> _What this task involves_
Reproduce nothing beyond the line containing "3px 2px 3px;font-size:10.8px;line-height:10.8px;color:#0d0d0d;". From the first line of the data below down to it, copy each line exactly, without the pictures.
*** Opening Extracted data ***
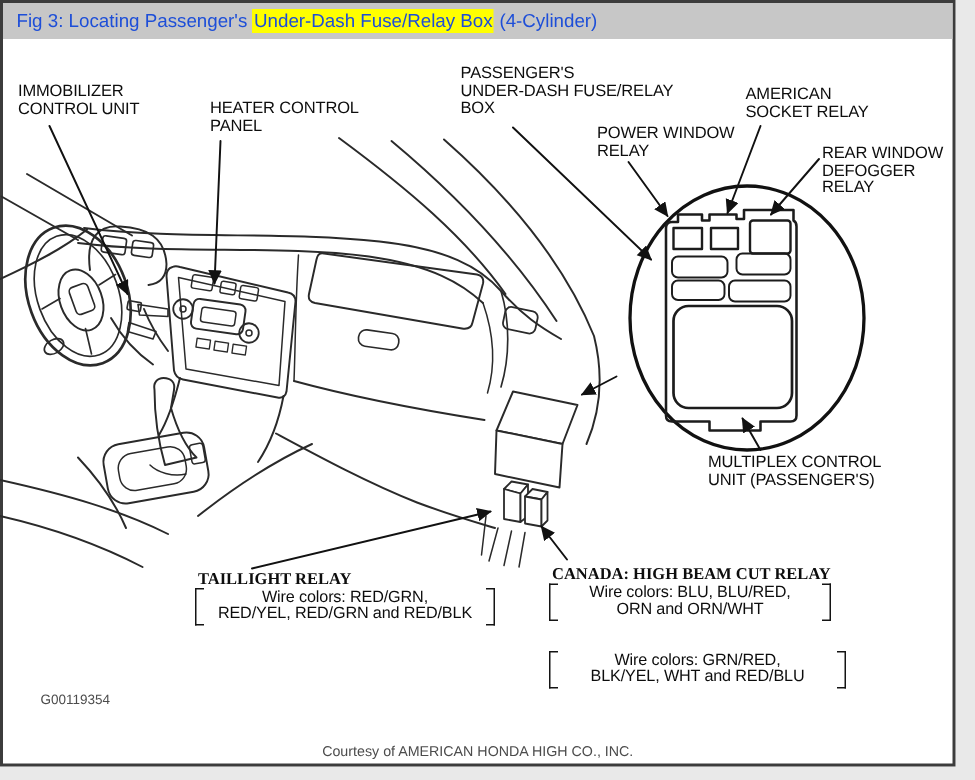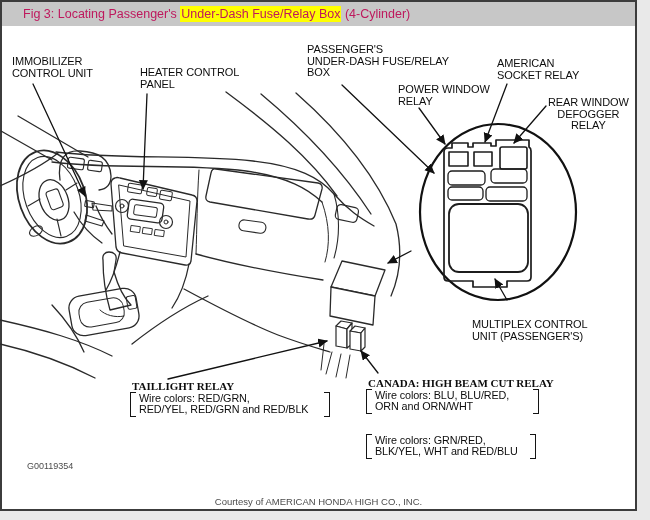--- a/index.html
+++ b/index.html
@@ -1,33 +1,33 @@
 <!DOCTYPE html>
 <html><head>
 <meta charset="utf-8">
 <style>
   html,body{margin:0;padding:0;}
   body{background:#e9e9e9;font-family:"Liberation Sans","DejaVu Sans",sans-serif;}
   #stage{position:relative;width:650px;height:520px;background:#e9e9e9;overflow:hidden;}
   #page{position:absolute;left:0;top:0;width:637px;height:511px;background:#ffffff;
         border:2px solid #3c3c3c;box-sizing:border-box;}
   #titlebar{position:absolute;left:2px;top:2px;width:633px;height:24px;background:#c7c7c7;
-        font-size:12.5px;color:#be185d;line-height:24px;padding-left:21px;box-sizing:border-box;
+        font-size:12.5px;color:#1d4ed8;line-height:24px;padding-left:9px;box-sizing:border-box;
         white-space:nowrap;overflow:hidden;}
   #titlebar .hl{background:#ffff00;padding:1px 1px;}
   svg.diagram{position:absolute;left:0;top:0;pointer-events:none;}
   .callout{position:absolute;font-weight:normal;font-size:11px;line-height:11.5px;color:#0d0d0d;
         white-space:pre-line;letter-spacing:-0.1px;}
   .note-title{position:absolute;font-weight:bold;font-size:11px;color:#0d0d0d;white-space:nowrap;font-family:Liberation Serif, serif;}
   .wirebox{position:absolute;display:flex;align-items:stretch;}
   .brk{flex:0 0 5px;width:5px;}
   .brk-l{border-top:1.5px solid #141414;border-bottom:1.5px solid #141414;border-left:1.5px solid #141414;}
   .brk-r{border-top:1.5px solid #141414;border-bottom:1.5px solid #141414;border-right:1.5px solid #141414;}
   .wires{flex:1;padding:1px 3px 2px 3px;font-size:10.8px;line-height:10.8px;color:#0d0d0d;
-        white-space:pre-line;letter-spacing:-0.1px;}
+        white-space:pre-line;letter-spacing:-0.1px;text-align:center;}
   .figid{position:absolute;left:27px;top:461px;font-size:9px;color:#4c4c4c;}
   .courtesy{position:absolute;left:0;top:496px;width:637px;text-align:center;font-size:9.5px;color:#4c4c4c;}
 </style>
 </head>
 <body>
 
 <div id="stage">
   <div id="page"></div>
 
   <div id="titlebar" style="background: rgb(199, 199, 199);">
@@ -177,43 +177,43 @@
 CONTROL UNIT</div>
   <div class="callout" style="left:140px;top:67px;">HEATER CONTROL
 PANEL</div>
   <div class="callout" style="left:307px;top:44px;">PASSENGER'S
 UNDER-DASH FUSE/RELAY
 BOX</div>
   <div class="callout" style="left:398px;top:84px;">POWER WINDOW
 RELAY</div>
   <div class="callout" style="left:497px;top:58px;">AMERICAN
 SOCKET RELAY</div>
-  <div class="callout" style="left:548px;top:97px;text-align:center;">REAR WINDOW
+  <div class="callout" style="left:548px;top:97px;">REAR WINDOW
 DEFOGGER
 RELAY</div>
-  <div class="callout" style="left:472px;top:303px;margin-top:16px;">MULTIPLEX CONTROL
+  <div class="callout" style="left:472px;top:303px;">MULTIPLEX CONTROL
 UNIT (PASSENGER'S)</div>
 
   <div class="note-title" style="left:132px;top:380px;">TAILLIGHT RELAY</div>
   <div class="wirebox" style="left:130px;top:392px;width:200px;">
     <span class="brk brk-l"></span>
     <span class="wires">Wire colors: RED/GRN,
 RED/YEL, RED/GRN and RED/BLK</span>
     <span class="brk brk-r"></span>
   </div>
 
   <div class="note-title" style="left:368px;top:377px;">CANADA: HIGH BEAM CUT RELAY</div>
-  <div class="wirebox" style="left:366px;top:389px;width:173px;">
+  <div class="wirebox" style="left:366px;top:389px;width:188px;">
     <span class="brk brk-l"></span>
     <span class="wires">Wire colors: BLU, BLU/RED,
 ORN and ORN/WHT</span>
     <span class="brk brk-r"></span>
   </div>
 
-  <div class="wirebox" style="left:366px;top:434px;width:170px;">
+  <div class="wirebox" style="left:366px;top:434px;width:198px;">
     <span class="brk brk-l"></span>
     <span class="wires">Wire colors: GRN/RED,
 BLK/YEL, WHT and RED/BLU</span>
     <span class="brk brk-r"></span>
   </div>
 
   <div class="figid">G00119354</div>
   <div class="courtesy">Courtesy of AMERICAN HONDA HIGH CO., INC.</div>
 </div>
 

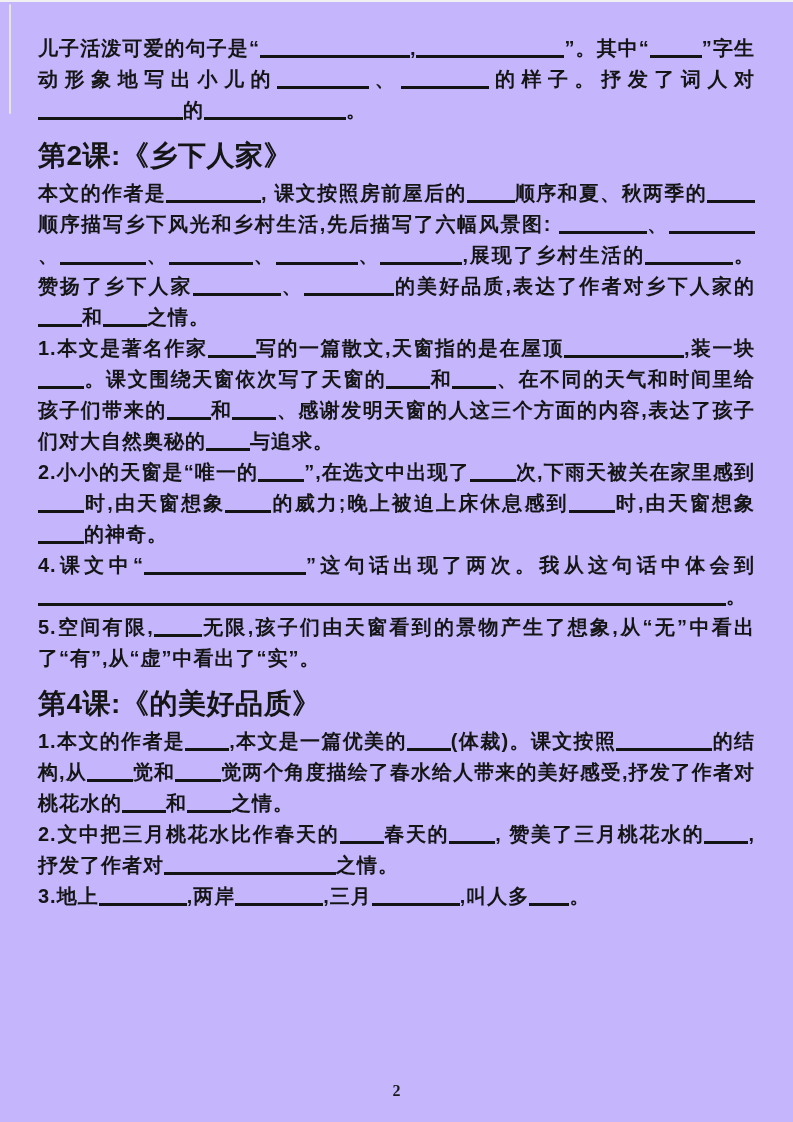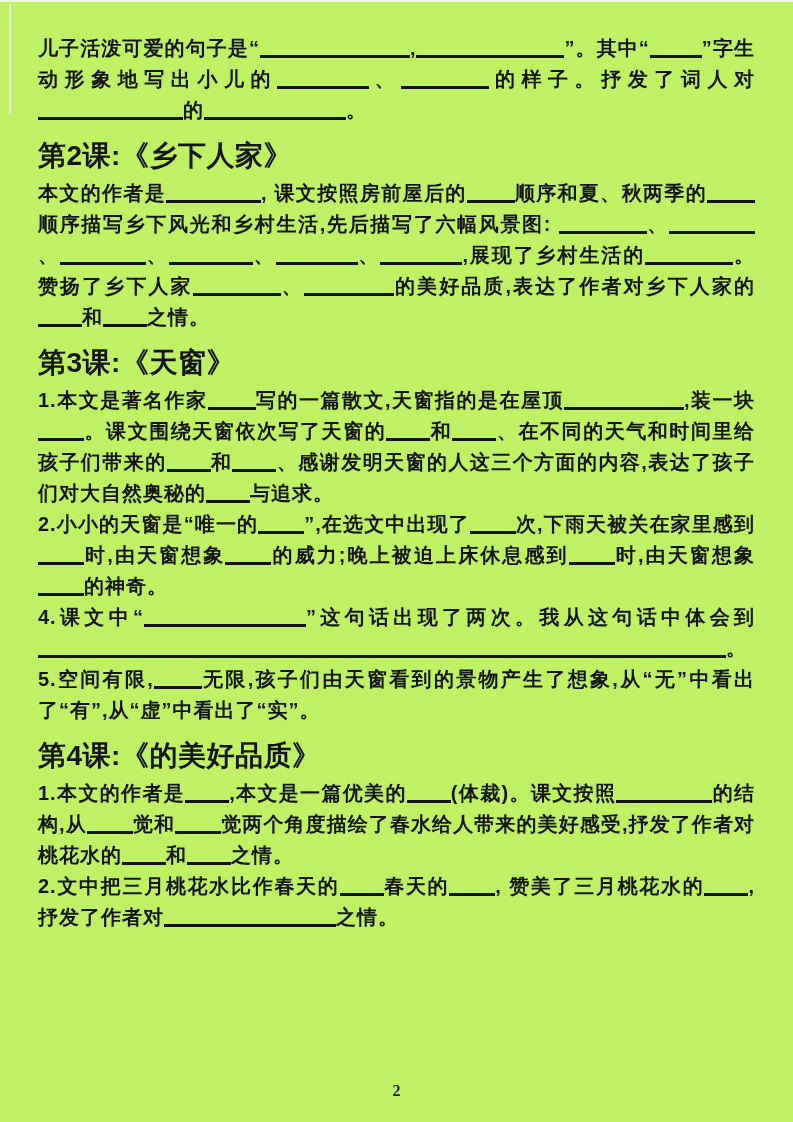--- a/index.html
+++ b/index.html
@@ -1,20 +1,20 @@
 <!DOCTYPE html>
 <html><head>
 <meta charset="utf-8">
 <style>
   html, body { margin: 0; padding: 0; background: #ffffff; }
   .page {
     position: relative;
     width: 793px;
     height: 1122px;
-    background: #bef264;
+    background: #c4b5fd;
     color: #151515;
     font-family: "Liberation Sans", sans-serif;
     overflow: hidden;
   }
   .content {
     position: absolute;
     left: 38px;
     right: 38px;
     top: 33px;
   }
@@ -74,26 +74,26 @@
 <body>
 
 <div class="page">
   <div class="edge-artifact-top"></div>
   <div class="edge-artifact-left"></div>
 
   <main class="content">
       <p class="para"><span>儿子活泼可爱的句子是“</span><span class="blank" style="width: 150px;"></span><span>,</span><span class="blank" style="width: 148px;"></span><span>”。其中“</span><span class="blank" style="width: 52px;"></span><span>”字生动形象地写出小儿的</span><span class="blank" style="width: 92px;"></span><span>、</span><span class="blank" style="width: 88px;"></span><span>的样子。抒发了词人对</span><span class="blank" style="width: 145px;"></span><span>的</span><span class="blank" style="width: 142px;"></span><span>。</span></p>
       <h2 class="heading">第2课:《乡下人家》</h2>
       <p class="para"><span>本文的作者是</span><span class="blank" style="width: 95px;"></span><span>, 课文按照房前屋后的</span><span class="blank" style="width: 48px;"></span><span>顺序和夏、秋两季的</span><span class="blank" style="width: 48px;"></span><span>顺序描写乡下风光和乡村生活,先后描写了六幅风景图: </span><span class="blank" style="width: 88px;"></span><span>、</span><span class="blank" style="width: 86px;"></span><span>、</span><span class="blank" style="width: 86px;"></span><span>、</span><span class="blank" style="width: 84px;"></span><span>、</span><span class="blank" style="width: 82px;"></span><span>、</span><span class="blank" style="width: 82px;"></span><span>,展现了乡村生活的</span><span class="blank" style="width: 88px;"></span><span>。赞扬了乡下人家</span><span class="blank" style="width: 88px;"></span><span>、</span><span class="blank" style="width: 90px;"></span><span>的美好品质,表达了作者对乡下人家的</span><span class="blank" style="width: 44px;"></span><span>和</span><span class="blank" style="width: 44px;"></span><span>之情。</span></p>
-      <h2 class="heading">第3课:《天窗》</h2>
       <p class="para"><span>1.本文是著名作家</span><span class="blank" style="width: 48px;"></span><span>写的一篇散文,天窗指的是在屋顶</span><span class="blank" style="width: 120px;"></span><span>,装一块</span><span class="blank" style="width: 46px;"></span><span>。课文围绕天窗依次写了天窗的</span><span class="blank" style="width: 44px;"></span><span>和</span><span class="blank" style="width: 44px;"></span><span>、在不同的天气和时间里给孩子们带来的</span><span class="blank" style="width: 44px;"></span><span>和</span><span class="blank" style="width: 44px;"></span><span>、感谢发明天窗的人这三个方面的内容,表达了孩子们对大自然奥秘的</span><span class="blank" style="width: 44px;"></span><span>与追求。</span></p>
       <p class="para"><span>2.小小的天窗是“唯一的</span><span class="blank" style="width: 46px;"></span><span>”,在选文中出现了</span><span class="blank" style="width: 46px;"></span><span>次,下雨天被关在家里感到</span><span class="blank" style="width: 46px;"></span><span>时,由天窗想象</span><span class="blank" style="width: 46px;"></span><span>的威力;晚上被迫上床休息感到</span><span class="blank" style="width: 46px;"></span><span>时,由天窗想象</span><span class="blank" style="width: 46px;"></span><span>的神奇。</span></p>
       <p class="para"><span>4.课文中“</span><span class="blank" style="width: 162px;"></span><span>”这句话出现了两次。我从这句话中体会到</span><span class="blank" style="width: 688px;"></span><span>。</span></p>
       <p class="para"><span>5.空间有限,</span><span class="blank" style="width: 48px;"></span><span>无限,孩子们由天窗看到的景物产生了想象,从“无”中看出了“有”,从“虚”中看出了“实”。</span></p>
       <h2 class="heading">第4课:《的美好品质》</h2>
       <p class="para"><span>1.本文的作者是</span><span class="blank" style="width: 44px;"></span><span>,本文是一篇优美的</span><span class="blank" style="width: 44px;"></span><span>(体裁)。课文按照</span><span class="blank" style="width: 96px;"></span><span>的结构,从</span><span class="blank" style="width: 46px;"></span><span>觉和</span><span class="blank" style="width: 46px;"></span><span>觉两个角度描绘了春水给人带来的美好感受,抒发了作者对桃花水的</span><span class="blank" style="width: 44px;"></span><span>和</span><span class="blank" style="width: 44px;"></span><span>之情。</span></p>
       <p class="para"><span>2.文中把三月桃花水比作春天的</span><span class="blank" style="width: 44px;"></span><span>春天的</span><span class="blank" style="width: 46px;"></span><span>, 赞美了三月桃花水的</span><span class="blank" style="width: 44px;"></span><span>,抒发了作者对</span><span class="blank" style="width: 172px;"></span><span>之情。</span></p>
+      <p class="para"><span>3.地上</span><span class="blank" style="width: 88px;"></span><span>,两岸</span><span class="blank" style="width: 88px;"></span><span>,三月</span><span class="blank" style="width: 88px;"></span><span>,叫人多</span><span class="blank" style="width: 40px;"></span><span>。</span></p>
     </main>
 
   <footer class="page-footer">
     <span class="page-num">2</span>
   </footer>
 </div>
 
 </body></html>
*** Closing Extracted data ***
> _Exercise result_
--- a/index.html
+++ b/index.html
@@ -1,33 +1,33 @@
 <!DOCTYPE html>
 <html><head>
 <meta charset="utf-8">
 <style>
   html,body{margin:0;padding:0;}
   body{background:#e9e9e9;font-family:"Liberation Sans","DejaVu Sans",sans-serif;}
   #stage{position:relative;width:650px;height:520px;background:#e9e9e9;overflow:hidden;}
   #page{position:absolute;left:0;top:0;width:637px;height:511px;background:#ffffff;
         border:2px solid #3c3c3c;box-sizing:border-box;}
   #titlebar{position:absolute;left:2px;top:2px;width:633px;height:24px;background:#c7c7c7;
-        font-size:12.5px;color:#be185d;line-height:24px;padding-left:21px;box-sizing:border-box;
+        font-size:12.5px;color:#1d4ed8;line-height:24px;padding-left:9px;box-sizing:border-box;
         white-space:nowrap;overflow:hidden;}
   #titlebar .hl{background:#ffff00;padding:1px 1px;}
   svg.diagram{position:absolute;left:0;top:0;pointer-events:none;}
   .callout{position:absolute;font-weight:normal;font-size:11px;line-height:11.5px;color:#0d0d0d;
         white-space:pre-line;letter-spacing:-0.1px;}
   .note-title{position:absolute;font-weight:bold;font-size:11px;color:#0d0d0d;white-space:nowrap;font-family:Liberation Serif, serif;}
   .wirebox{position:absolute;display:flex;align-items:stretch;}
   .brk{flex:0 0 5px;width:5px;}
   .brk-l{border-top:1.5px solid #141414;border-bottom:1.5px solid #141414;border-left:1.5px solid #141414;}
   .brk-r{border-top:1.5px solid #141414;border-bottom:1.5px solid #141414;border-right:1.5px solid #141414;}
   .wires{flex:1;padding:1px 3px 2px 3px;font-size:10.8px;line-height:10.8px;color:#0d0d0d;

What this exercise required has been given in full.